## Provided records
=====

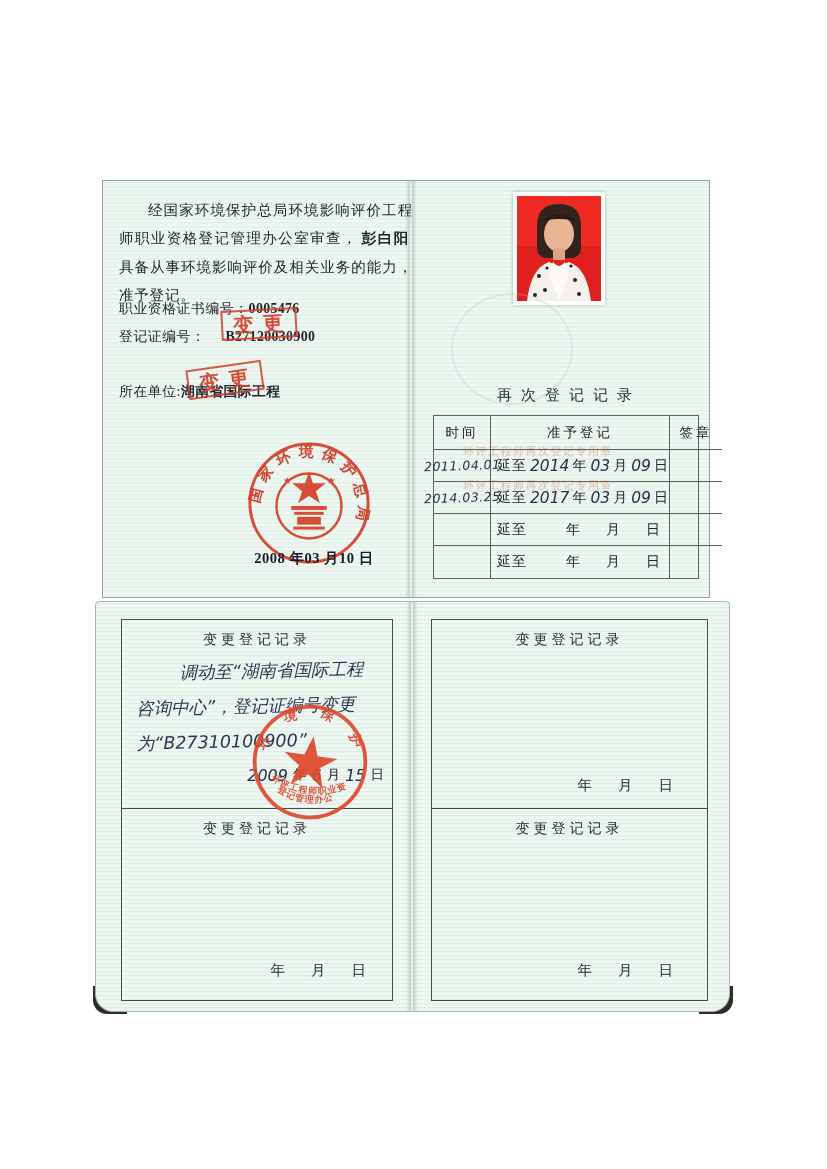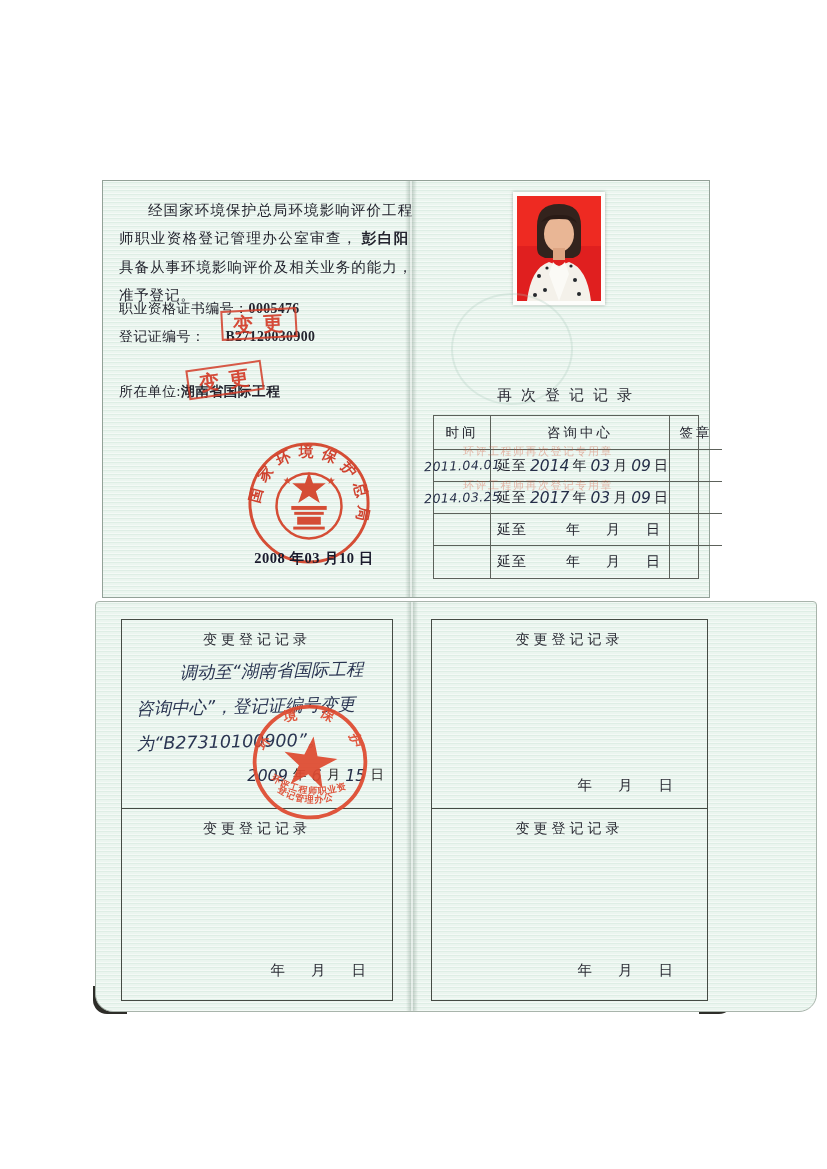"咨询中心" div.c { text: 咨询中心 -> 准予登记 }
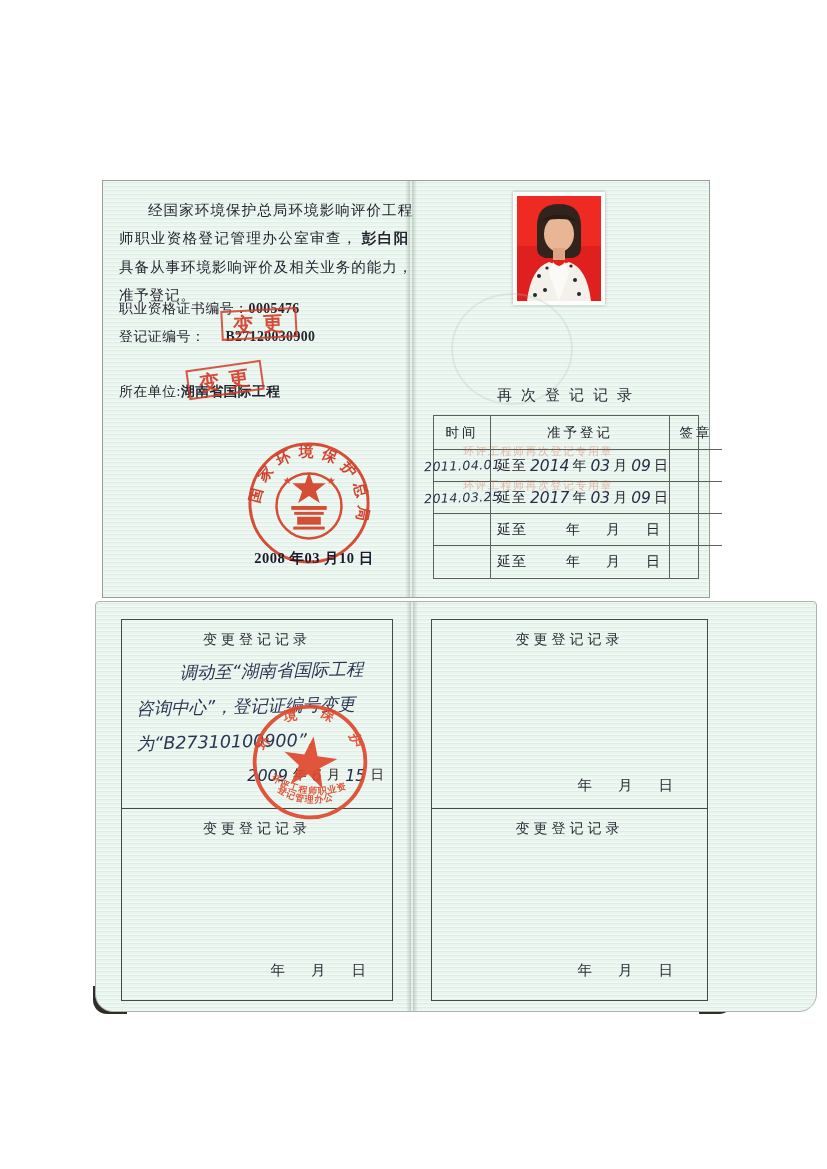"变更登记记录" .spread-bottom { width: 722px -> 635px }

=====

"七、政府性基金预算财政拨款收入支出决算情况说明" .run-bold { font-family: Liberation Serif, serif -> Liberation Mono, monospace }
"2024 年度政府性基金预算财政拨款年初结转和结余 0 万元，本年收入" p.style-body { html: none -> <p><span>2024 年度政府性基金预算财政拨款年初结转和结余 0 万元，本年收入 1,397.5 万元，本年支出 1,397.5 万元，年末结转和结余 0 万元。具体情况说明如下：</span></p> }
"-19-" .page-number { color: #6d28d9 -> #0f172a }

=====

## Task objective
Once you find the line with "html: none ->" in the entries above, output it and each line after it up to and including the line with "color: #6d28d9 ->", and nothing else.

## Worked solution
"2024 年度政府性基金预算财政拨款年初结转和结余 0 万元，本年收入" p.style-body { html: none -> <p><span>2024 年度政府性基金预算财政拨款年初结转和结余 0 万元，本年收入 1,397.5 万元，本年支出 1,397.5 万元，年末结转和结余 0 万元。具体情况说明如下：</span></p> }
"-19-" .page-number { color: #6d28d9 -> #0f172a }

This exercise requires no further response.